The point is that both what is perceived and what is expected are psychological phenomena - not reality[3]; and it is the relative level which is important, not the absolute one.
Where a supplier uses any form of distribution chain, as most of those in the mass consumer markets in fact do, he or she is faced with two extremes in terms of promotion;
PUSH < > PULL
In the case of push the supplier directs the bulk of the promotional effort at selling the 'product' into the channel (into the various organisations which make up the chain of distribution); in order to persuade the members of that channel to 'push' the product forward until it reaches the final consumer. It tends, thus, to revolve around sales promotion and is sometimes referred to as 'below the line' (derived from the days when advertising agencies managed all promotional activity - and the items on the accounts which did not relate to advertising were put below the line which divided off the agency's main activity on the expenditure reports).
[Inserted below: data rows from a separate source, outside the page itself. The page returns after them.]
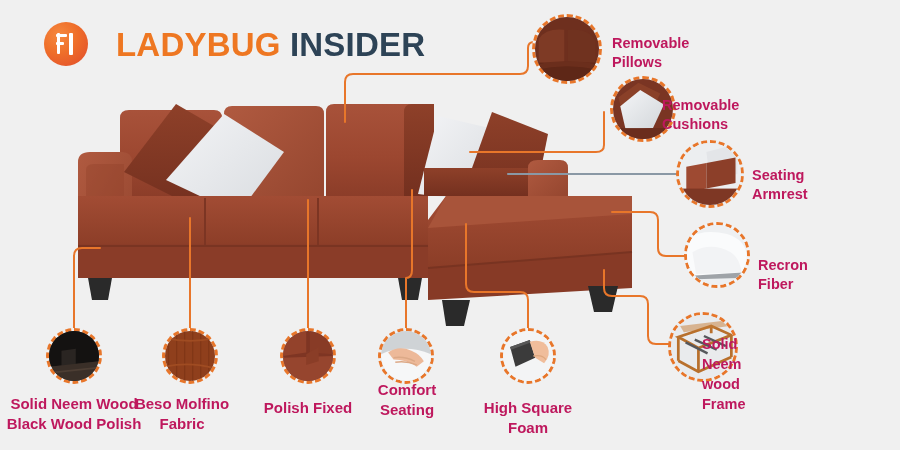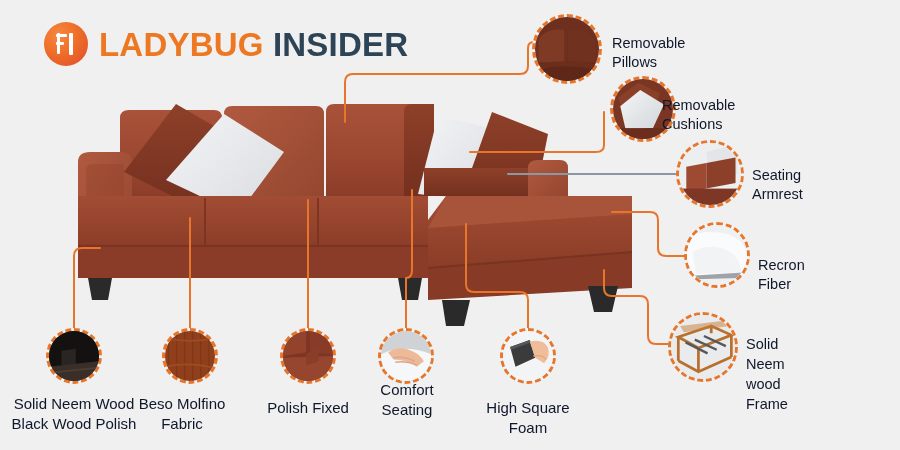"LADYBUG INSIDER" .brand { gap: 11px -> 28px }
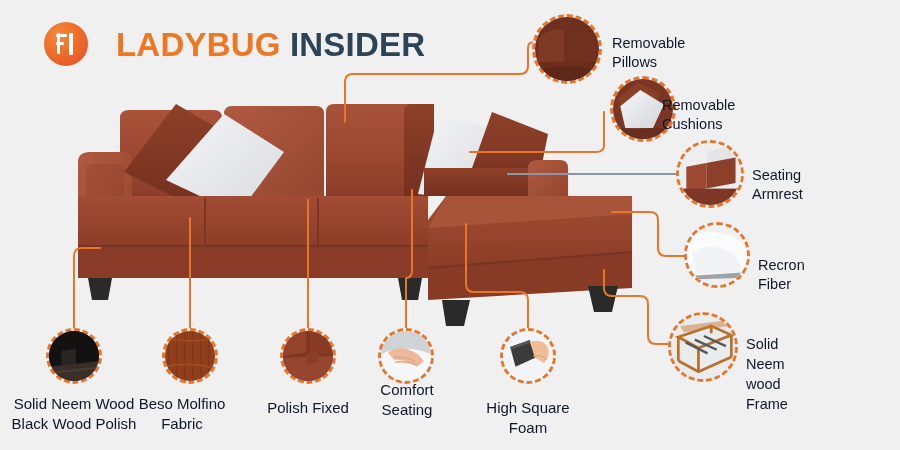"Removable Pillows" .lbl { color: #0f172a -> #be185d; font-weight: 400 -> 700 }
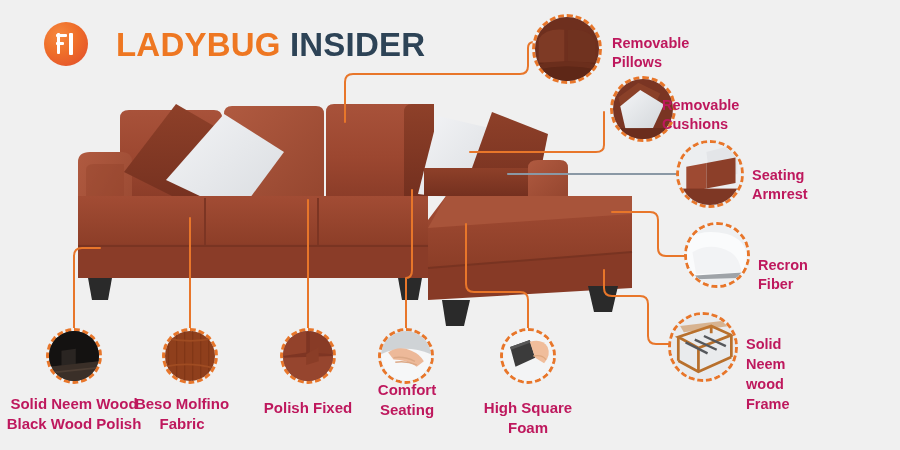"Solid Neem" div.lbl { margin-left: 44px -> none }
This is a technique particularly favoured by organisations without strong brands which are involved in price competition.
In the case of pull the supplier focuses the promotional effort (typically advertising) on the consumer, in the belief that he or she will be motivated to 'pull' the product through the channel (by demanding it, for example, from retailers). It is (due to its association with advertising) sometimes referred to as 'above the line'. This is the technique usually favoured by the owners of strong, differentiated brands.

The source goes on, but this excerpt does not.